Когда Никита играл на скрипке по четыре часа в день, Яков Моисеевич играл по пяти. Пришла пора увеличить работу ученика до пяти часов, учитель на чал работать по шести.

— Зачем вы это делаете? — спросил Никита.

— Чтобы вы не перегнали меня, — засмеялся Яков Моисеевич.

— Я никогда не перегоню вас. Я не буду музыкантом, — упрямо твердил Никита.

— Вы думаете, Яков Гольдман возился бы с вами семь лет, если бы не был в вас уверен? Яков Гольдман? Ого!

Но ученик не верил в себя. Он не верил ни похвалам учителей, ни зависти товарищей, ни наивным восторгам случайных посторонних людей. Убеждение в том, что ему предназначено заниматься бесплодным, чуждым делом было неколебимо в нем.
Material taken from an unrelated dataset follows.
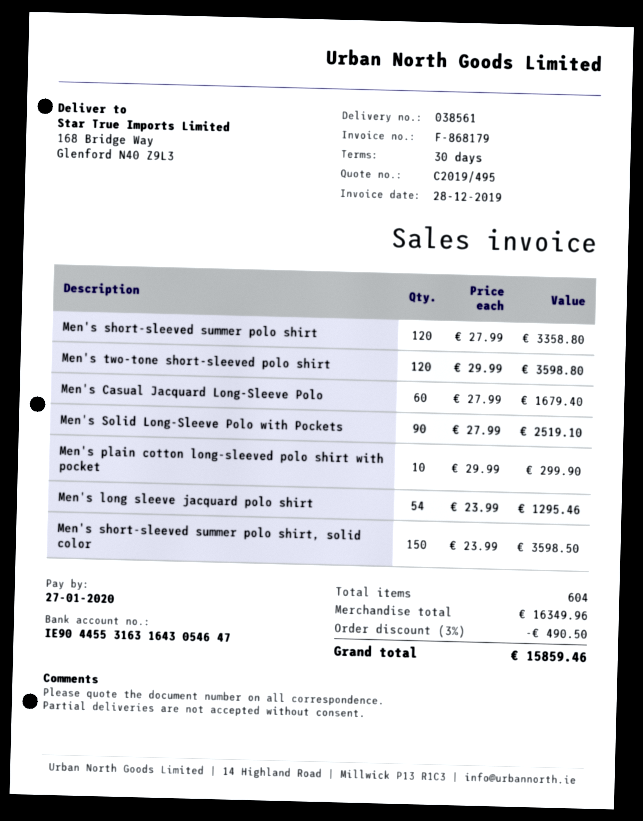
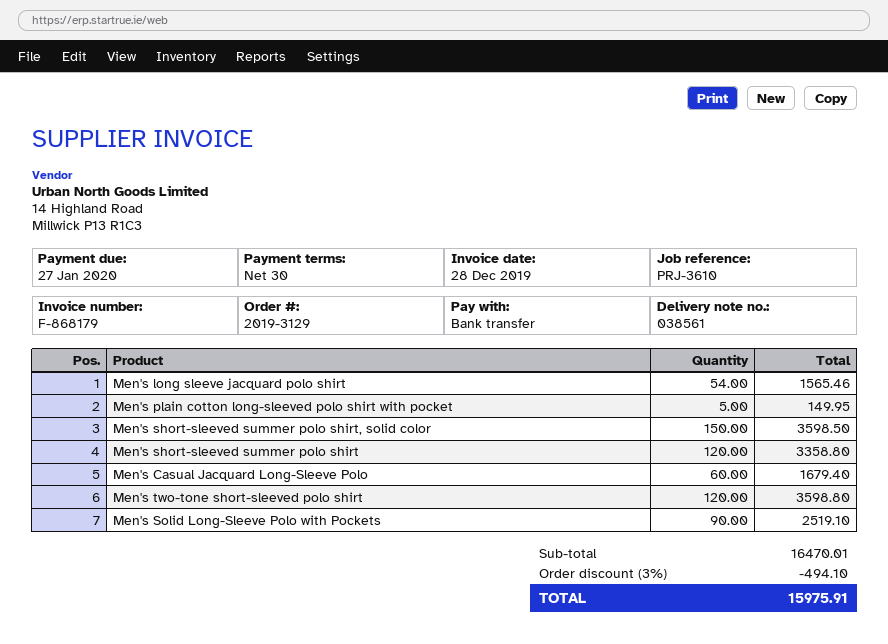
Men's plain cotton long-sleeved polo shirt with pocket: 10 for 299.90 -> 5 for 149.95
Men's long sleeve jacquard polo shirt: 54 for 1295.46 -> 54 for 1565.46
subtotal: 16349.96 -> 16470.01
discount: 3% = 490.50 -> 3% = 494.10
total: 15859.46 -> 15975.91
Иногда ему казалось, что это дело должно погубить его.

Однако он шел к своей гибели, непрестанно совершенствуясь, и если бы Шарль де Берио, воскреснув, попал на Смурский переулок, он убедился бы, что его школа недаром положена в самый низ тяжелой стопы Никитиных нот.
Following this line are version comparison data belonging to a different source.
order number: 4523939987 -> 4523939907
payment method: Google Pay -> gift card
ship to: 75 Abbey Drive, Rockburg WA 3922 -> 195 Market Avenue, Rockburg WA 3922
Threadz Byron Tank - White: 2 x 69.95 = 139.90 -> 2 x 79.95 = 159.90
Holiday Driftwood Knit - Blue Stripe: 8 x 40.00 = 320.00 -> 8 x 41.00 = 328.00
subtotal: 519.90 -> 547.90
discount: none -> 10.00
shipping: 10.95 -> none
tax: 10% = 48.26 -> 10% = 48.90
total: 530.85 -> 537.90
В конце концов только катастрофа могла бы поставить предел разладу Никиты с самим собою, и он ждал ее до мучительного телесного напряжения, до ощутимой, резкой боли…
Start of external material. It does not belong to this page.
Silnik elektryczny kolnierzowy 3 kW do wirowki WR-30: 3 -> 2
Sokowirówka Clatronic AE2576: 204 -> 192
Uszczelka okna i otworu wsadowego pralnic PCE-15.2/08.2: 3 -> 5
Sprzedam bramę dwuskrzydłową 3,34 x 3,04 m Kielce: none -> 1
Осенью Никита готовился к публичному концерту. Он должен был выступать в мендельсоновском квартете. Первую скрипку играл Яков Моисеевич, партии альта и виолончели были в руках учителей музыкальной школы. Никите была поручена вторая скрипка. Лучшие музыканты города признали его достойным партнером.

Он работал. Усталость не покидала его, переходя в измождение и тоску. Он двигался как лунатик — с легкостью, почти беззвучно переставляя ноги, не в силах освободиться от бредовой тяжести в голове и пугающих, неясных предчувствий. Так, в солнечный прохладный день, возвращаясь с Волги после прогулки, он испытал волнующее предвкушение чего-то непоправимо жестокого и болезненного.

Перебираясь через пыльную дорогу, Никита нечаянно посмотрел в сторону. Длинная улица, примыкавшая к речным взвозам, наполовину была занята тесовым забором, ограждавшим новые постройки. Четыре одинаковых двухэтажных дома достраивались на скорую руку. По крышам домов ползали и бегали кровельщики, плотники размыкали леса, тут и там, стоя на лестницах, доконопачивали стены. В распахнутые ворота заграды видно было, как оборванные женщины, согнувшись, подбирали щепу и чурбаки, как, рассеивая розовую пыль кирпича, возчики проворно накладывали в телеги щебень. Во всем обнаруживалась спешка, люди торопились кончить стройку до осенних дождей, крепкая, увесистая рука подрядчика подгоняла спорую работу.